- [TASK REQUIREMENTS]:
From the line that contains "line-height: 45px;" to the last line of the entries, write each line out exactly; include both ends and nothing else.

- [DATA]:
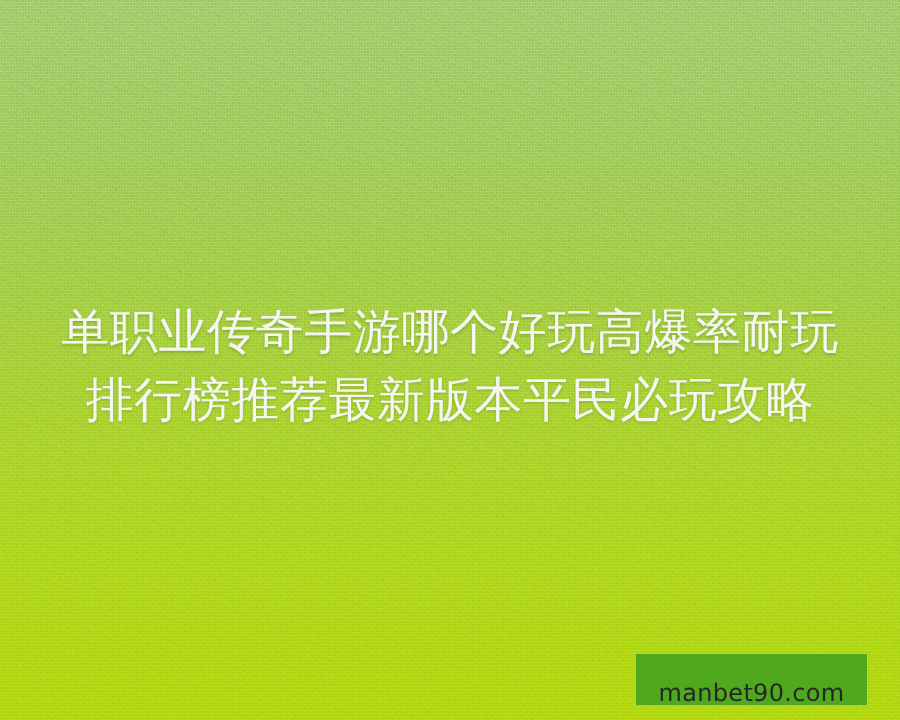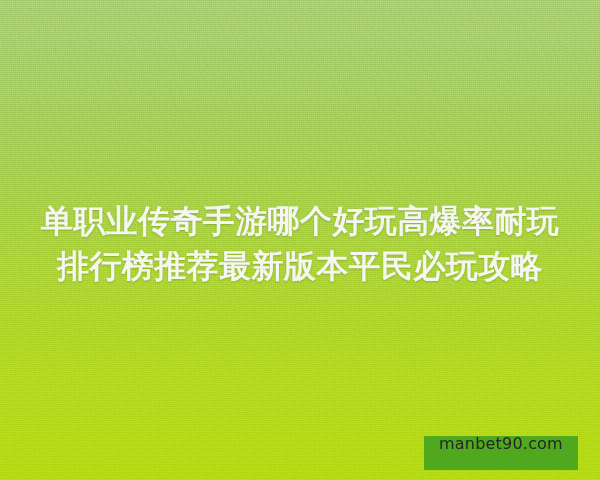--- a/index.html
+++ b/index.html
@@ -59,35 +59,35 @@
     position: absolute;
     left: 0;
     right: 0;
     top: 199px;
     padding: 0 26px;
     box-sizing: border-box;
     text-align: center;
     color: #f4f6ef;
     font-size: 32px;
     line-height: 45px;
-    font-weight: 700;
+    font-weight: 400;
     letter-spacing: 0.4px;
     white-space: normal;
     text-shadow: 0 1px 2px rgba(80, 110, 30, 0.35);
   }
 
   #watermark {
     position: absolute;
     left: 424px;
     top: 436px;
     width: 154px;
     height: 34px;
     background: #50a81f;
     display: flex;
-    align-items: flex-start;
+    align-items: flex-end;
     justify-content: center;
   }
 
   #watermark-text {
     color: #262626;
     font-size: 16px;
     line-height: 1;
     letter-spacing: 0.2px;
     font-weight: 400;
   }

- [ANSWER FOR THE TASK]:
     line-height: 45px;
-    font-weight: 700;
+    font-weight: 400;
     letter-spacing: 0.4px;
     white-space: normal;
     text-shadow: 0 1px 2px rgba(80, 110, 30, 0.35);
   }
 
   #watermark {
     position: absolute;
     left: 424px;
     top: 436px;
     width: 154px;
     height: 34px;
     background: #50a81f;
     display: flex;
-    align-items: flex-start;
+    align-items: flex-end;
     justify-content: center;
   }
 
   #watermark-text {
     color: #262626;
     font-size: 16px;
     line-height: 1;
     letter-spacing: 0.2px;
     font-weight: 400;
   }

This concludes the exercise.